Proxied Round Robin choosing offline servers

What is the name of the domain?

What is the issue you’re encountering

Proxied Round Robin choosing offline servers

What steps have you taken to resolve the issue?

Tried turning proxy on and off

What feature, service or problem is this related to?

DNS records

What are the steps to reproduce the issue?

You have a subdomain with multiple A records in Round Robin. Say one record is pointing to an online server, one to an offline one.
Every client: browsers, nginx proxy, etc. is checking the potential hosts and choosing one which is online.
Cloudflare on the other hand selects hosts totally randomly. It doesn’t make absolutely any check before selecting the host, so if one if the hosts are down then it’ll randomly fail.
This is a really weird behaviour that only Cloudflare is doing. Literally no other implementation would select an offline host with Round Robin DNS.

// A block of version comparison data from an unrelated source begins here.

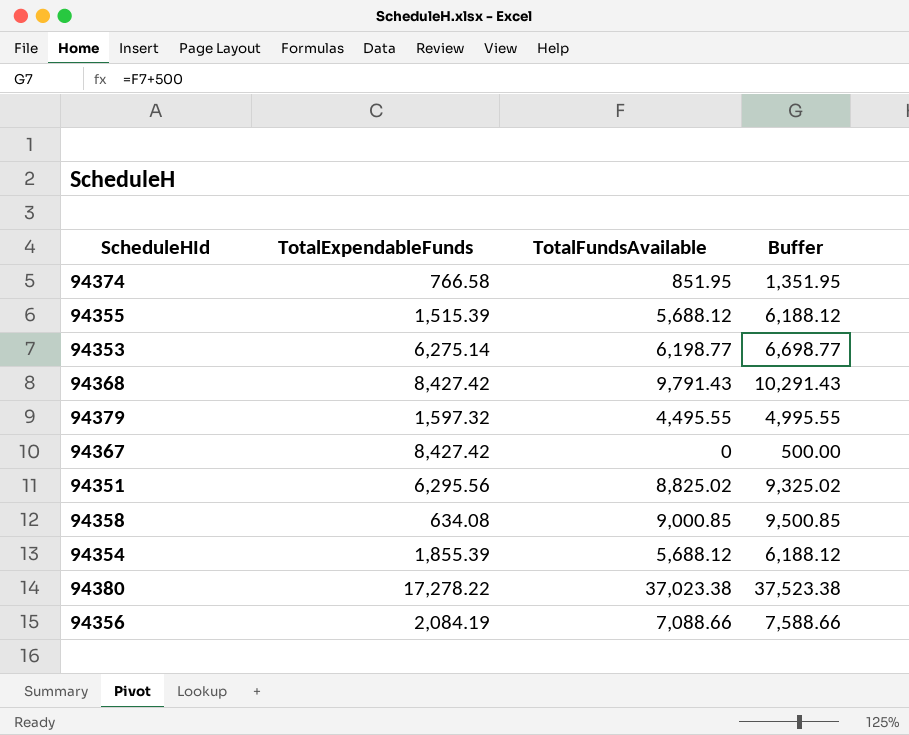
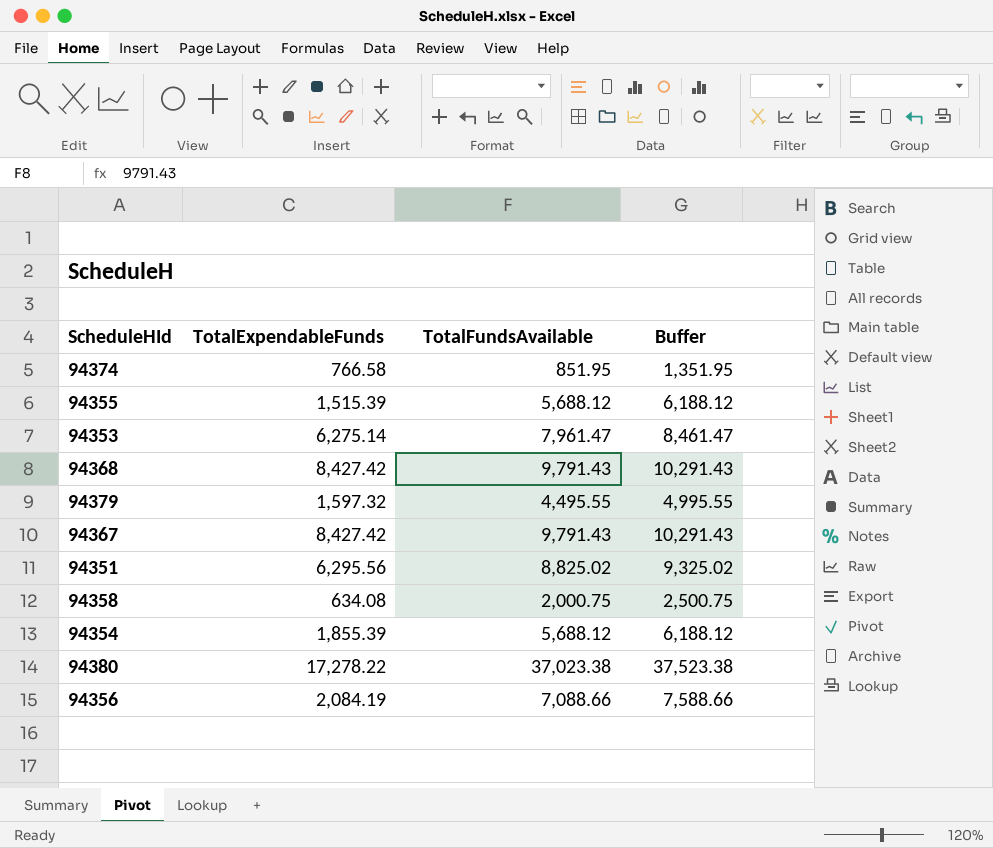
94353 | TotalFundsAvailable: 6,198.77 -> 7,961.47
94353 | Buffer: 6,698.77 -> 8,461.47
94367 | TotalFundsAvailable: 0 -> 9,791.43
94367 | Buffer: 500.00 -> 10,291.43
94358 | TotalFundsAvailable: 9,000.85 -> 2,000.75
94358 | Buffer: 9,500.85 -> 2,500.75

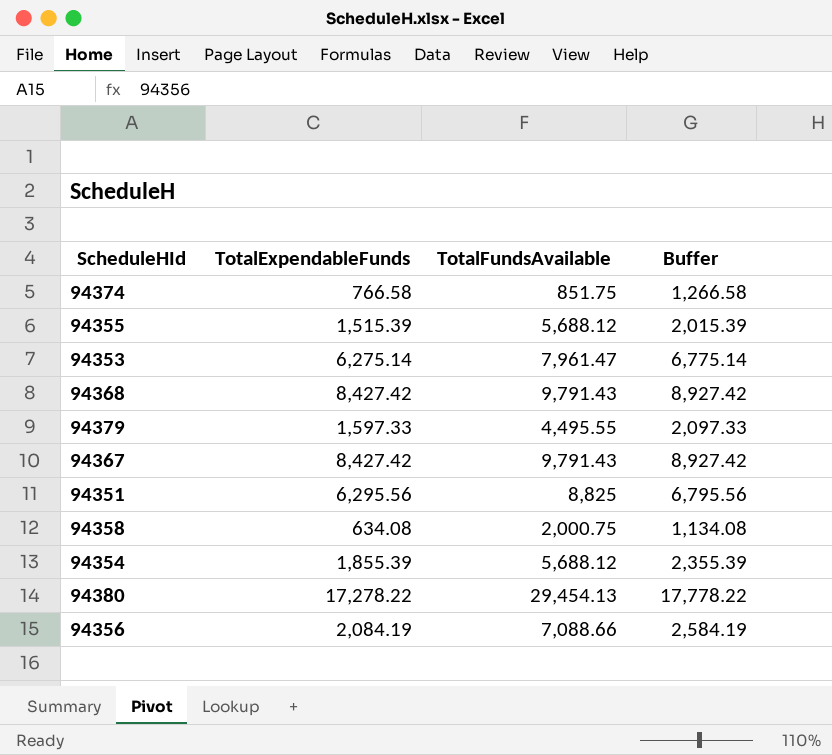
column Buffer | formula: [TotalFundsAvailable] + 500 -> [TotalExpendableFunds] + 500
94374 | TotalFundsAvailable: 851.95 -> 851.75
94379 | TotalExpendableFunds: 1,597.32 -> 1,597.33
94351 | TotalFundsAvailable: 8,825.02 -> 8,825
94380 | TotalFundsAvailable: 37,023.38 -> 29,454.13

Are your A records all proxied?

Note that only host states that would result in specific Cloudflare error codes will trigger a retry…

Yes, they are. I’ll try to make a reproducible, live scenario.

Also, this Zero Downtime Failover in the docs is really not clear. I’ve looked everywhere, it’s totally missing from the Pricing, totally missing from the Dashboard.

The only reference I found it was here, but it’s really not saying if this is something on every account or something on paid plans or do I need to turn this on?

OK, I made a reproducible test case.

Records on hyperknot.com

Servers:

  • test-us - 5.161.84.115 - green
  • test-eu - 167.235.77.115 - blue
  • test-sg - 5.223.46.55 - red

Each server returns an 1x1 pixel PNG image with color blue/red/green.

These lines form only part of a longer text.